Overlapped completion-routine I/O is more useful for clients, IMHO. The completion-routine is fired by an Asynchronous Procedure Call that is queued to the thread that initiated the I/O request, (WSASend, WSARecv). This implies that that thread must be in a position to process the APC and typically this means a while(true) loop around some 'blahEx()' call. This can be useful because it's fairly easy to wait on a blocking queue, or other inter-thread signal, that allows the thread to be supplied with data to send and the completion routine is always handled by that thread. This I/O mechanism leaves the 'hEvent' OVL parameter free to use - ideal for passing a comms buffer object pointer into the completion routine.
Overlapped I/O using an actual synchro event/Semaphore/whatever for the overlapped hEvent parameter should be avoided.
Windows IOCP documentation recommends no more than one thread per available core per completion port. Hyperthreading doubles the number of cores. Since use of IOCPs results in a for all practical purposes event-driven application the use of thread pools adds unnecessary processing to the scheduler.
If you think about it you'll understand why: an event should be serviced in its entirety (or placed in some queue after initial processing) as quickly as possible. Suppose five events are queued to an IOCP on a 4-core computer. If there are eight threads associated with the IOCP you run the risk of the scheduler interrupting one event to begin servicing another by using another thread which is inefficient. It can be dangerous too if the interrupted thread was inside a critical section. With four threads you can process four events simultaneously and as soon as one event has been completed you can start on the last remaining event in the IOCP queue.
Of course, you may have thread pools for non-IOCP related processing.
The socket (file handles work fine too) is associated with an IOCP. The completion routine waits on the IOCP. As soon as a requested read from or write to the socket completes the OS - via the IOCP - releases the completion routine waiting on the IOCP and returns with the additional information you provided when you called the read or write (I usually pass a pointer to a control block). So the completion routine immediately "knows" where the to find information pertinent to the completion.
If you passed information referring to a control block (similar) then that control block (probably) needs to keep track of what operation has completed so it knows what to do next. The IOCP itself neither knows nor cares.
If you're writing a server attached to the internet, the server would issue a read to wait for client input. That input may arrive a milli-second or a week later and when it does the IOCP will release the completion routine which analyzes the input. Typically it responds with a write containing the data requested in the input and then waits on the IOCP. When the write completed the IOCP again releases the completion routine which sees that the write has completed, (typically) issues a new read and a new cycle starts.
So an IOCP-based application typically consumes very little (or no) CPU until the moment a completion occurs at which time the completion routine goes full tilt until it has finished processing, sends a new I/O request and again waits on the completion port. Apart from the IOCP timeout (which can be used to signal house-keeping or such) all I/O-related stuff occurs in the OS.
To further complicate (or simplify) things it is not necessary that sockets be serviced using the WSA routines, the Win32 functions ReadFile and WriteFile work just fine.

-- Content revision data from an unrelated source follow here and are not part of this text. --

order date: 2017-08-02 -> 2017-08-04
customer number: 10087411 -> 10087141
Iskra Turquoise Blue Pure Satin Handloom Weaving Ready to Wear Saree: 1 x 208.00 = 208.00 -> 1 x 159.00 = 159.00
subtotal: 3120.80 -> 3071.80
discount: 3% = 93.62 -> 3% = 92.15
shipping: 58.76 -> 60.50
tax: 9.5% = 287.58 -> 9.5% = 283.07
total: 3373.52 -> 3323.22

This is a server with sockets using IOCP.
I initalize a pool of OVERLAPPED which i use to send WSASend() calls.
Every WSASend() call take out a single OVERLAPPED pointer out of the pool and puts it back in IOCP worker thread on notification.
However, when a client dissconnect, SOME of the pending WSASend() calls gets dropped and therefor i have no chance to recycle the OVERLAPPED pointers that were taken out of the pool.
How can i cancel 100% all the pending WSASend() calls while making sure that they wont get to the IOCP worker, so i can manually recycle the OVERLAPPED pointers on disconnection?
That's not how IOCPs work.
If you have pending operations that you want to cancel then close the corresponding socket and the operations will either complete or fail and all of the completions (including the failures) will come out of the IOCP eventually.
You need to wait for that to occur and once it has then you are good to shut down.
What I tend to do is have a 'per connection' structure which contains the socket and which is used as the completion key. I then have "per operation" structures which include the OVERLAPPED and which also include details of which operation type, the I/O buffer used and other stuff. Both of these structures is reference counted.
When an operation is initiated you increment the reference count on both the connection object and the operation object. When you get a completion you process it and then decrement the counts. When the counts reach 0 you're not doing any work with the objects and they can be recycled to the pool for reuse.
To aid in clean shutdown I have a counter that I can wait on that tracks the number of 'active' 'per connection' objects (sockets).
To shut down you abort all connections and then wait for the connection counter to hit zero. At that point all of your objects are either destroyed or in your pools and you can clean up.
I have some example code, here, which is a set of full featured IOCP server examples which may help - it's working code that you can step through and get ideas from if nothing else.

Using multiple sockets, is non-blocking or blocking with select better?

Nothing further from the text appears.